■ **Task objective**
Below are records. Find each line in them that holds the word "espalhamento" and copy it.

■ **Input data**
====

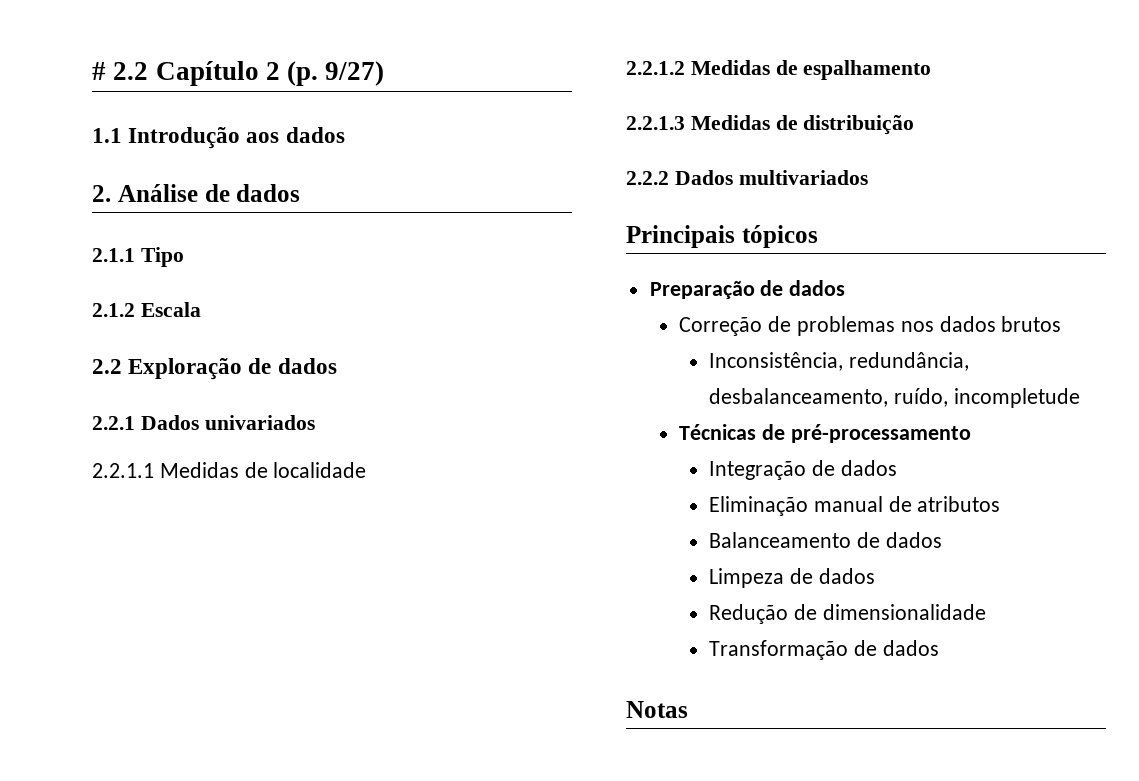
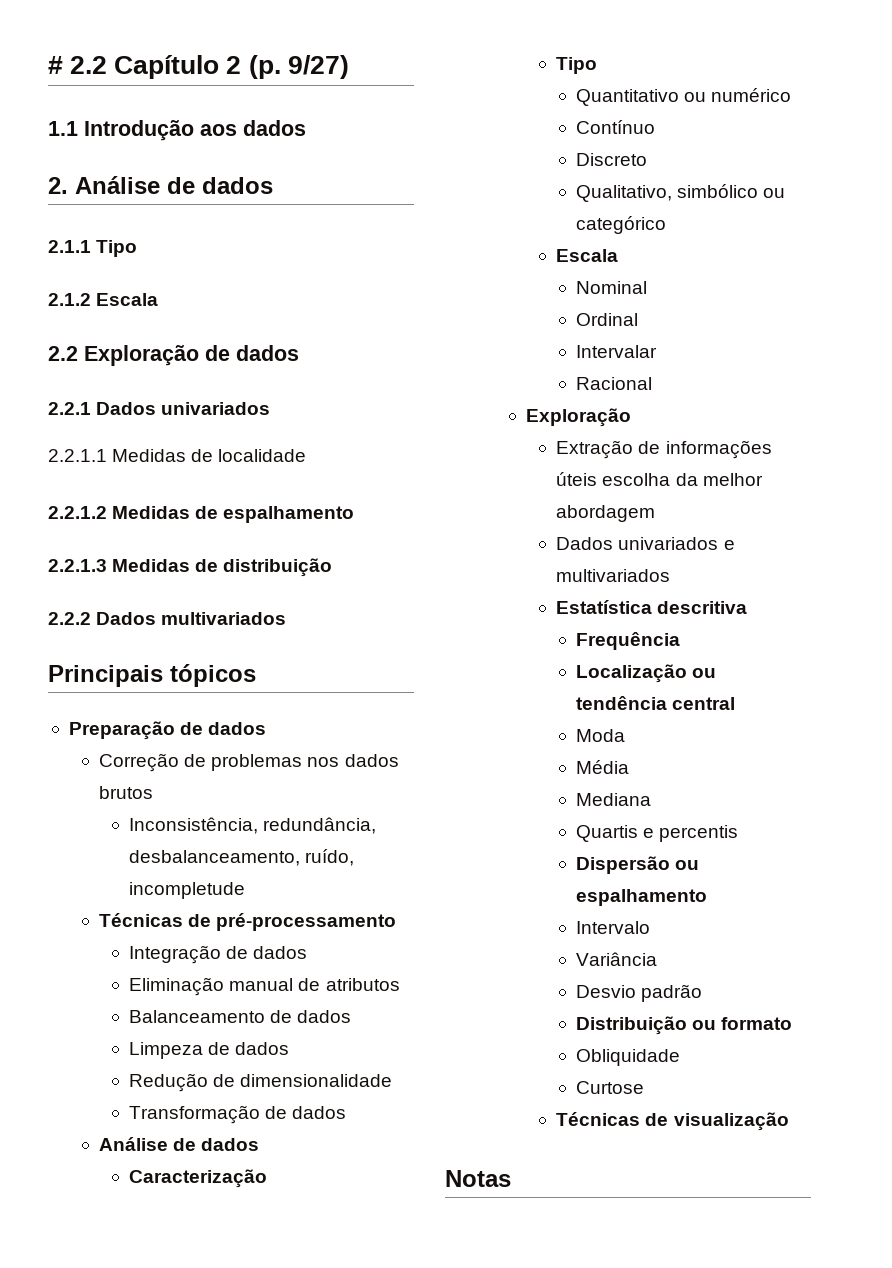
  Transformação de dados
+ Análise de dados
+ Caracterização
+ Tipo
+ Quantitativo ou numérico
+ Contínuo
+ Discreto
+ Qualitativo, simbólico ou categórico
+ Escala
+ Nominal
+ Ordinal
+ Intervalar
+ Racional
+ Exploração
+ Extração de informações úteis escolha da melhor abordagem
+ Dados univariados e multivariados
+ Estatística descritiva
+ Frequência
+ Localização ou tendência central
+ Moda
+ Média
+ Mediana
+ Quartis e percentis
+ Dispersão ou espalhamento
+ Intervalo
+ Variância
+ Desvio padrão
+ Distribuição ou formato
+ Obliquidade
+ Curtose
+ Técnicas de visualização

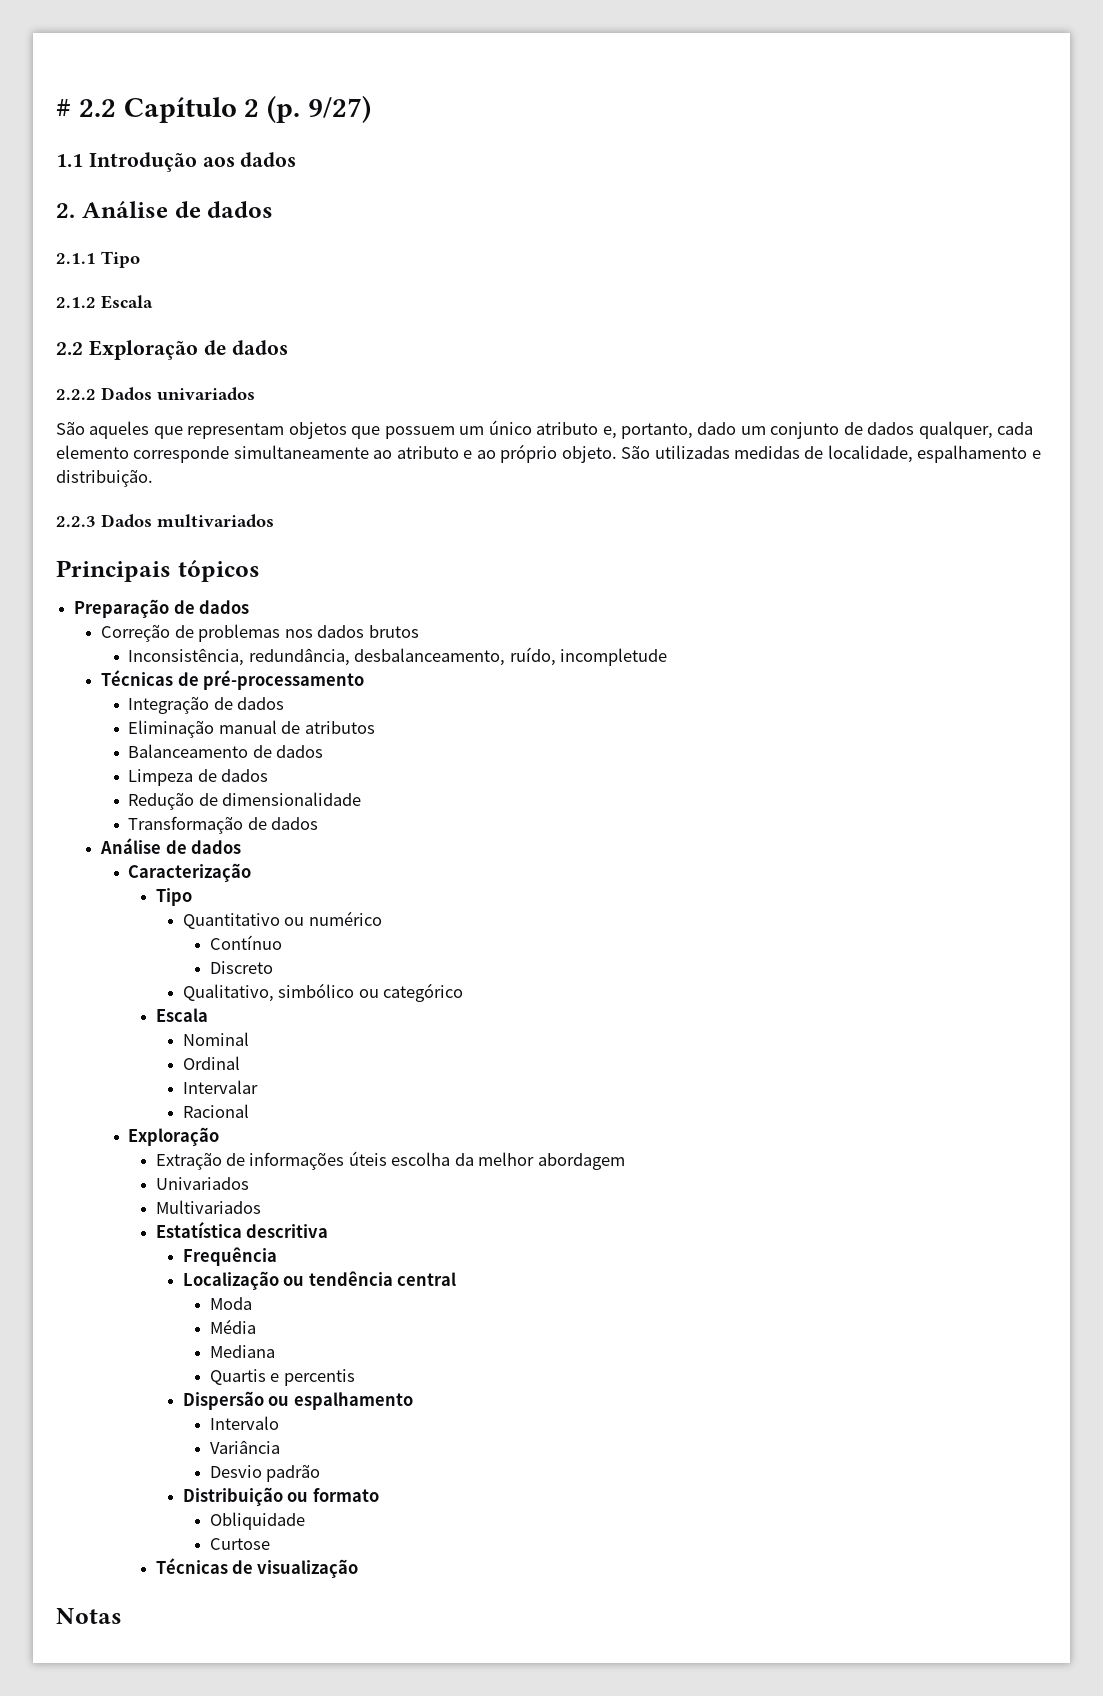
- 2.2.1 Dados univariados
+ 2.2.2 Dados univariados
- 2.2.1.1 Medidas de localidade
- 2.2.1.2 Medidas de espalhamento
- 2.2.1.3 Medidas de distribuição
- 2.2.2 Dados multivariados
+ São aqueles que representam objetos que possuem um único atributo e, portanto, dado um conjunto de dados qualquer, cada elemento corresponde simultaneamente ao atributo e ao próprio objeto. São utilizadas medidas de localidade, espalhamento e distribuição.
+ 2.2.3 Dados multivariados
- Dados univariados e multivariados
+ Univariados
+ Multivariados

====

■ **Exercise response**
+ Dispersão ou espalhamento
- 2.2.1.2 Medidas de espalhamento
+ São aqueles que representam objetos que possuem um único atributo e, portanto, dado um conjunto de dados qualquer, cada elemento corresponde simultaneamente ao atributo e ao próprio objeto. São utilizadas medidas de localidade, espalhamento e distribuição.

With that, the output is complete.